Sie sagen von sich, dass Sie die Methoden der Softwareentwicklung in die Ingenieurswelt bringen. Ist dann Künstliche Intelligenz (KI) auch ein Thema für Sie?

Ja, es gibt bereits zahlreiche KI-Lösungen auf unserer Plattform. Unternehmen können bestehende KI-Modelle nutzen oder z.B. ihre eigenen Trainingsdaten mit Synera generieren und integrieren. Ein Anwendungsfall von Low Code und KI ist beispielsweise die Vorhersage des Kopfbelastungswertes (HIC) infolge eines Fahrzeugunfalls.  Unser Partner EDAG verkürzt die Entwicklungszeiten hierbei um mehr als 90% – von Monaten auf Tage.

Welche Rolle sehen Sie für Ihre Plattform in der Zukunft des Engineerings und wie wird sie die Industrie mitgestalten?

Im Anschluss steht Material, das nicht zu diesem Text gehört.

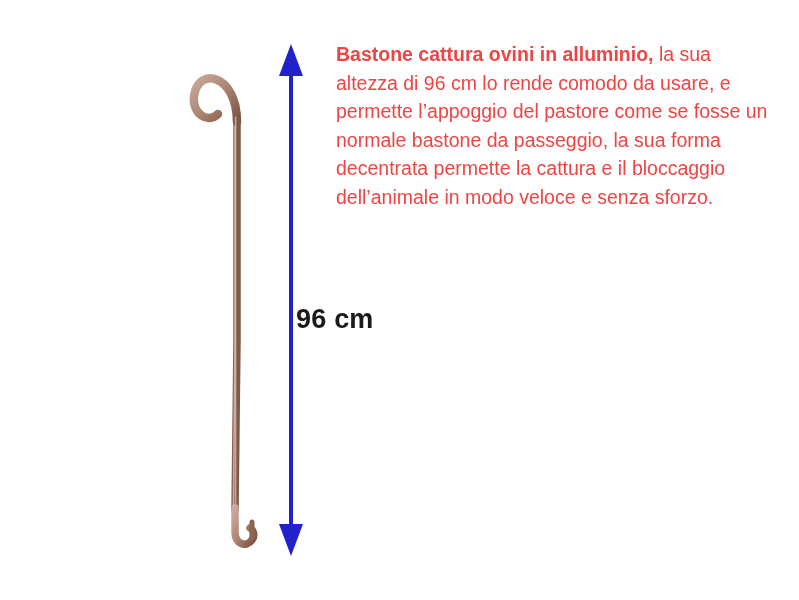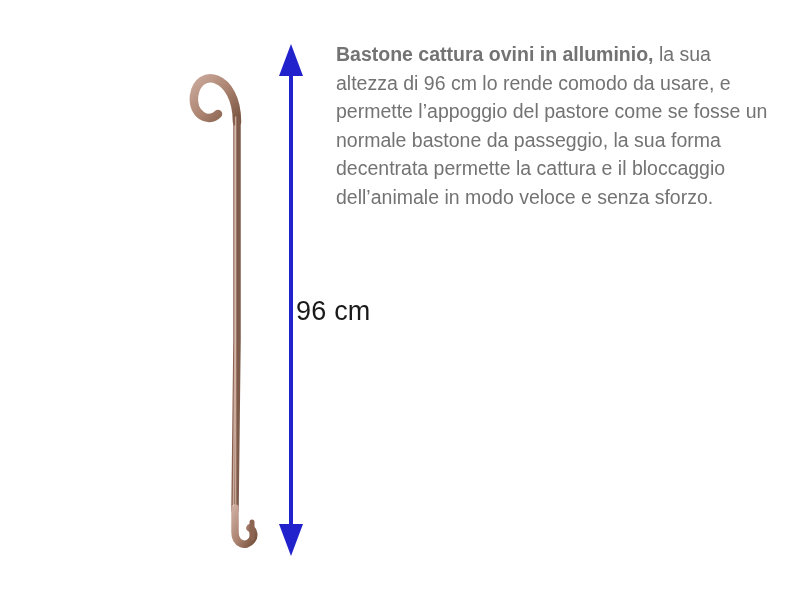--- a/index.html
+++ b/index.html
@@ -44,37 +44,38 @@
     height: 516px;
   }
   .measure-svg {
     display: block;
     width: 46px;
     height: 516px;
   }
   .measure-label {
     position: absolute;
     left: 296px;
-    top: 296px;
+    top: 304px;
     font-size: 27px;
     color: #1a1a1a;
     font-family: "Liberation Sans", sans-serif;
     white-space: nowrap;
     letter-spacing: 0.2px;
+    font-weight: bold;
   }
 
   
   .description {
     position: absolute;
     left: 336px;
     top: 40px;
     width: 440px;
     font-size: 19.5px;
     line-height: 28.5px;
-    color: #737373;
+    color: #ef4444;
     font-family: "Liberation Sans", sans-serif;
     text-align: left;
   }
   .description .lead {
     font-weight: bold;
   }
 </style>
 </head>
 <body>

Die Zukunft des Engineerings durchläuft eine bedeutende Transformation und unsere Plattform positioniert sich als Schlüsselfaktor in diesem Wandel.  Zeitgenössische Ingenieur:innen entwickeln sich von  reinen Tool-Nutzer:innen hin zu Kurator:innen, die Algorithmen und KI steuern und kontrollieren. Obwohl viele Ingenieur:innen über Fachwissen verfügen, fehlt es ihnen dabei an Programmierfähigkeiten. Unsere Low-Code-Plattform schließt diese Lücke, indem sie Ingenieur:innen den Zugriff auf Automatisierung, KI und Daten erleichtert, ohne tiefgreifend programmieren zu müssen. Damit spielt sie eine zentrale Rolle bei der der agilen Ausrichtung in der Hardwareentwicklung und hilft, die Automobilindustrie in eine neue Ära zu führen.

Über Dr. Moritz Maier

Dr. Moritz Maier, Co-Gründer und Geschäftsführer von Synera, hat eine Leidenschaft für die Verschmelzung von Engineering und Softwareentwicklung. Mit seiner fundierten Erfahrung als Entwicklungsingenieur und Senior Consultant im Generativen Design setzt er kontinuierlich neue Maßstäbe in der Branche. Seine Promotion in Produktentwicklungsprozessen und sein Engagement in der wissenschaftlichen Forschung bezeugen seinen Einsatz für fortschrittliche Technologie. Sein zentrales Anliegen bleibt dabei stets die Befähigung von Ingenieur:innen, technologische Kompetenzen zu erweitern und so die zukünftigen Herausforderungen zu meistern.

Über Synera

Synera ist eine Low-Code-Engineering-Plattform für die vollständige Prozessautomatisierung. Ingenieur:innen können die visuelle Programmierumgebung nutzen, um wiederkehrende Aufgaben in allen Bereichen zu automatisieren. Im Gegensatz zu traditionellen Designprozessen nutzt Synera eine algorithmenbasierte Modellierung. Dies ermöglicht es Ingenieur:innen, sich auf ihre kreativen Tätigkeiten zu konzentrieren und letztlich schneller bessere Produkte zu entwerfen. Synera integriert alle Daten und das Expertenwissen in den Entwicklungsprozess und bietet Ingenieur:innen technische Möglichkeiten, die sonst nur Softwareentwicklern zur Verfügung stehen. Das in Bremen ansässige Unternehmen unterstützt Anwender:innen in einer Vielzahl von Branchen, darunter die Automobilindustrie, die Luft- und Raumfahrt und die Konsumgüterindustrie.